In previous articles we have described the history of Wycombe Hospital up until 1948 when the National Health Service was formed. We will now consider the history for the next 30 years up to 1978.

When the NHS was formed in 1948 Wycombe War Memorial Hospital became responsible to the Oxford Region Hospital Board.

It had accommodation for only 96 in-patients. An early decision was made that due to pressures resulting from the war and the increasing population in the area of High Wycombe a new much larger District General Hospital should be provided. Due to the need to keep the existing hospital in operation it was decided to build the new one in three phases.

The first phase commenced in 1963. The construction of the shell and roof of the building was completed two years later at a cost of £1.5M.

The “topping out” took place on March 9, when the “tamping off” of the last six yard stretch of concrete in the top floor was ceremoniously undertaken by the Managing Director of the builders Ford & Walton.

The contract had been completed within the allotted time-scale.

In 1965, before the hospital became operational, it was named the Wycombe General.

1965 was also an important year for another reason, which was related to the long-term development of the hospital.

The first public statement was made about the possibility of Wycombe Wanderers moving from Loakes Park to a new ground, thus allowing a major expansion of the hospital site.

A statement was in effect forced upon the council on March 9 1965 by a rumour that the planning officer was considering a site for the new ground which ”would encroach further either on the Rye or Holywell Mead”.

It was explained that discussions had taken place between the hospital authorities and the football club at which the council had been represented, as a result of which the planning officer was asked to look round for possible sites. Reassurance was given that no commitments had been made.

Also in 1965 the hospital made the national newspapers, when on May 5 the Daily Mirror carried the headline “New Hospital – No Nurses”. The article stated that the £500 which had been spent on an advertising campaign for new nurses had generated only sixteen replies, of which only one responded again after being sent a brochure.

That was from a schoolgirl who wanted a career in nursing!

Apparently the hospital required a staff of 179 and unless these were in place by the end the year “the new hospital will stand like an empty shell as other hospitals have been forced to do”.

So the Deputy Group Secretary of the Hospital Management Committee was instructed to fly to Malta, where their government was sponsoring an emigration scheme. The results of this trip are not known.

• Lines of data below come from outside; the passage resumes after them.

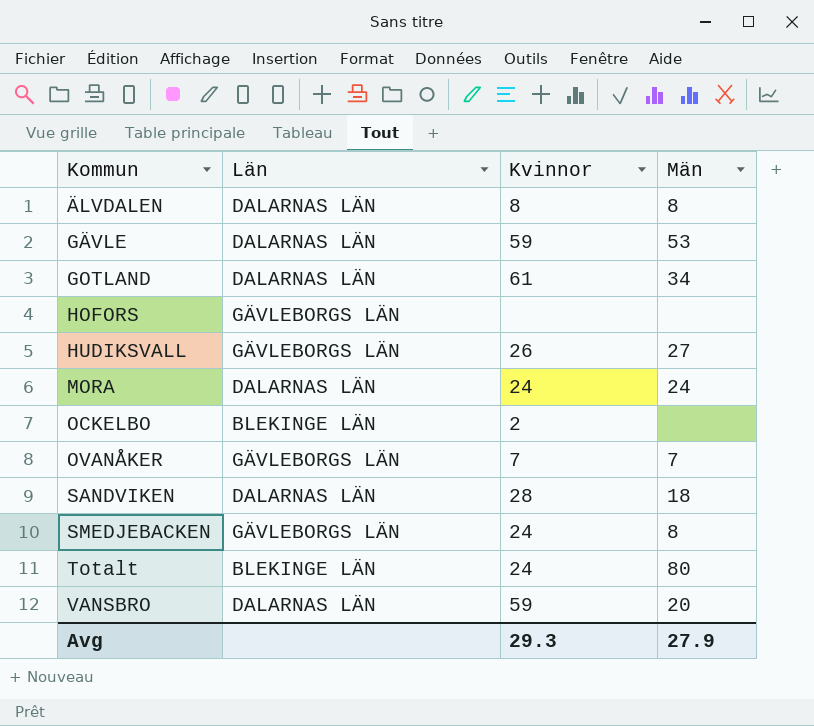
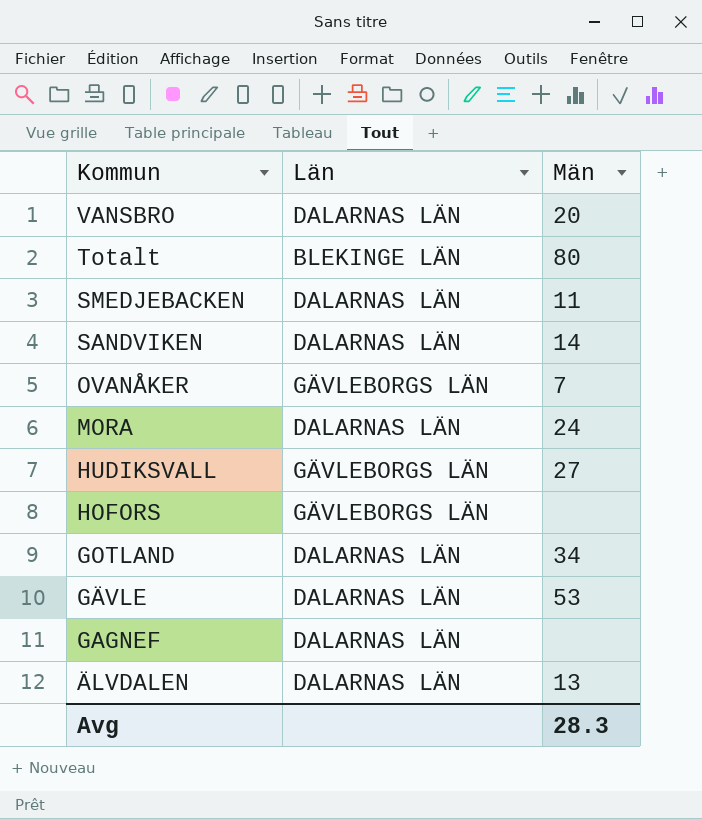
row order: Kommun ascending -> Kommun descending
column Kvinnor | position: 3 -> none
row OCKELBO: BLEKINGE LÄN | 2 | none -> none
SMEDJEBACKEN | Län: GÄVLEBORGS LÄN -> DALARNAS LÄN
SMEDJEBACKEN | Män: 8 -> 11
SANDVIKEN | Män: 18 -> 14
row GAGNEF: none -> DALARNAS LÄN | none
ÄLVDALEN | Män: 8 -> 13
Avg | Män: 27.9 -> 28.3

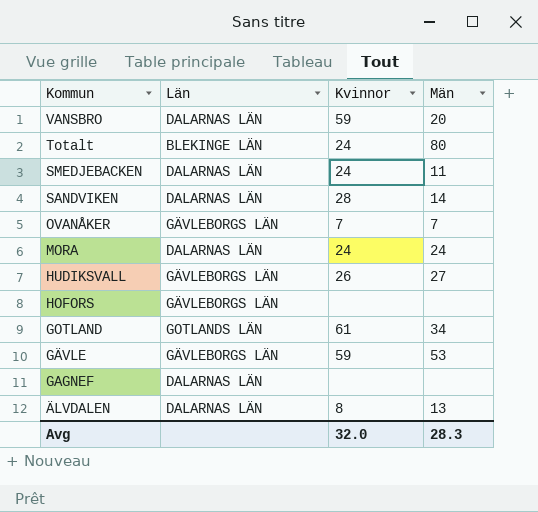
column Kvinnor | position: none -> 3
GOTLAND | Län: DALARNAS LÄN -> GOTLANDS LÄN
GÄVLE | Län: DALARNAS LÄN -> GÄVLEBORGS LÄN

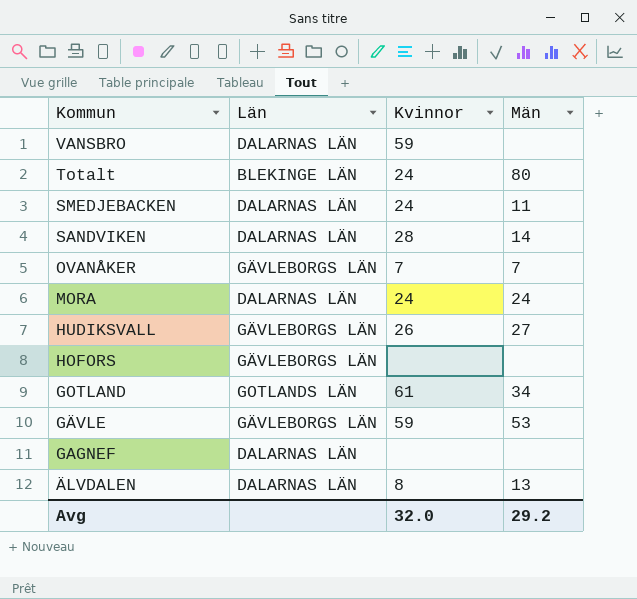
VANSBRO | Män: 20 -> none
Avg | Män: 28.3 -> 29.2

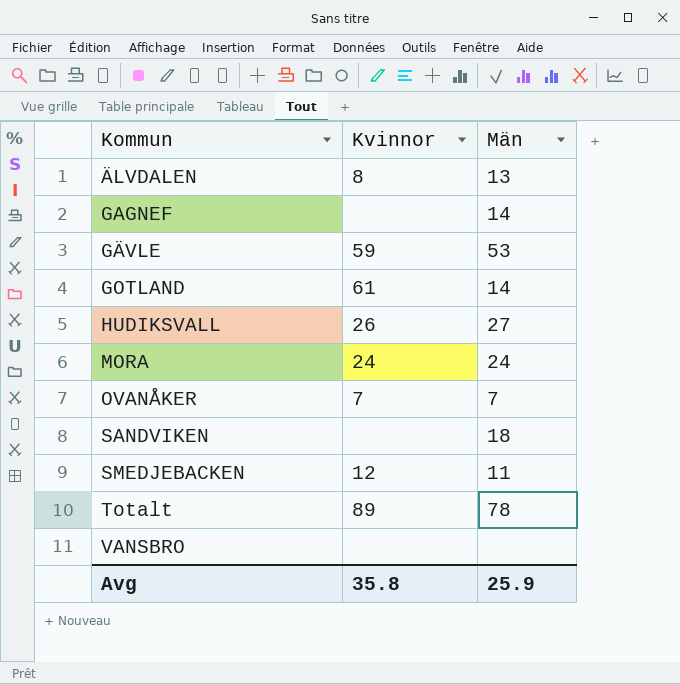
row order: Kommun descending -> Kommun ascending
column Län | position: 2 -> none
row HOFORS: GÄVLEBORGS LÄN | none | none -> none
GAGNEF | Män: none -> 14
GOTLAND | Män: 34 -> 14
SANDVIKEN | Kvinnor: 28 -> none
SANDVIKEN | Män: 14 -> 18
SMEDJEBACKEN | Kvinnor: 24 -> 12
Totalt | Kvinnor: 24 -> 89
Totalt | Män: 80 -> 78
VANSBRO | Kvinnor: 59 -> none
Avg | Kvinnor: 32.0 -> 35.8
Avg | Män: 29.2 -> 25.9

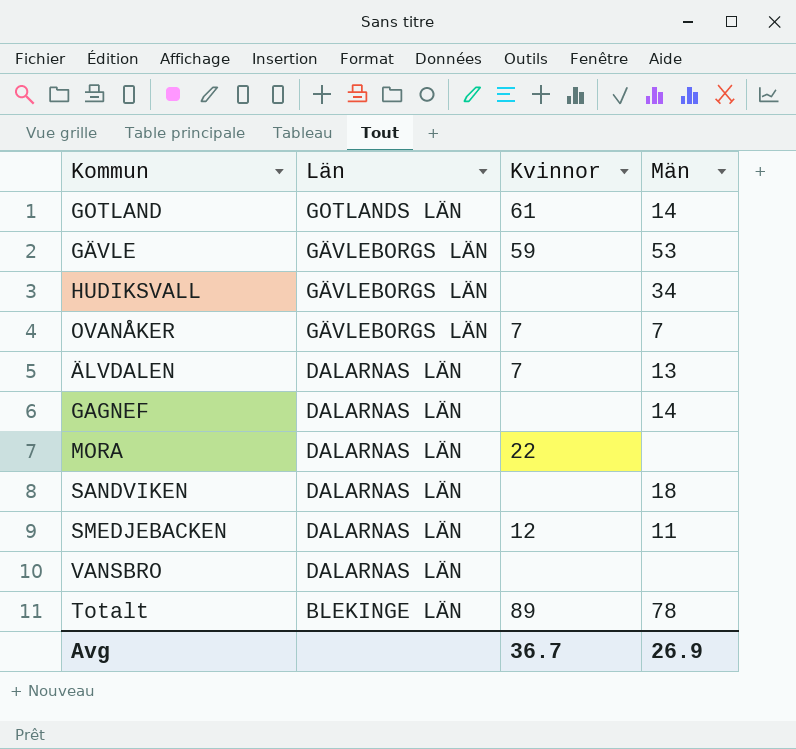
row order: Kommun ascending -> Län descending
column Län | position: none -> 2
HUDIKSVALL | Kvinnor: 26 -> none
HUDIKSVALL | Män: 27 -> 34
ÄLVDALEN | Kvinnor: 8 -> 7
MORA | Kvinnor: 24 -> 22
MORA | Män: 24 -> none
Avg | Kvinnor: 35.8 -> 36.7
Avg | Män: 25.9 -> 26.9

Before it was open to accept patients the hospital was visited on January 7 1966 by the Minister for Health Kenneth Robinson. From the roof “he was shown the full scope of the next two stages of the hospital extension”.

He was also informed that the “adjacent London Transport Garage had been acquired” for that purpose, but in the event it was not used in that way. The bus garage did not close until 1977 and since then the building has been used by many different retail outlets.

The hospital seems to have come into use progressively during the later months of 1966. It served a population at that time of about 200,000, providing 224 beds for in-patients, which combined with those still available in the old Memorial Hospital brought the total to 280.

The operating theatres were operational from July 1966 and these were catering for a rising number of accident emergency admissions. Between 1961 and 1965 the number of such admissions rose from 25,737 to 35,036, the latter figure being an average of nearly 100 a day.

The Bucks Free Press reported that an innovation at the hospital was that all staff were to be provided with name badges, to make the contact between staff and patients more personal !

The second phase in the development of the new hospital was completed in 1969. This provided an A&E department with outpatient beds, and X-ray, physiotherapy, occupational therapy and medical records departments. To cater for geriatric patients a new single storey block of 56 beds had to be built at Booker Hospital.

In 1971 Phase III was completed and provided another 120 beds, together with Maternity, Gynaecology and Paediatric departments and a Midwifery Training School.

A new Maternity Unit costing £1M was opened in 1976. This allowed the centralisation of local baby-care services at Wycombe and the closure of the maternity units at Amersham and Stone.

However The Shrubbery maternity home off Amersham Hill remained open, although it was soon used for other health care services, such as the care of older people.

The old War Memorial hospital, then a wing of Wycombe General, was demolished. The names of the two wards in the wing, Beaconsfield and Carrington, were transferred to Booker Hospital.

On 29 October 1978 the first local twenty four hour Intensive Care Unit was opened at Wycombe General Hospital. It had been built two years previously but was not opened due to a lack of money to operate the Unit. Then the opening was delayed by three weeks because of industrial action by the maintenance supervisors trade union.

With no end in sight for this strike the “hospital boss ordered the ICU to open”. He also “launched an astonishing attack on the trade union”, according to the report in the BFP. The ICU had cost £144,000 to build and equip, and provided 6 beds for patients requiring 24/7 care.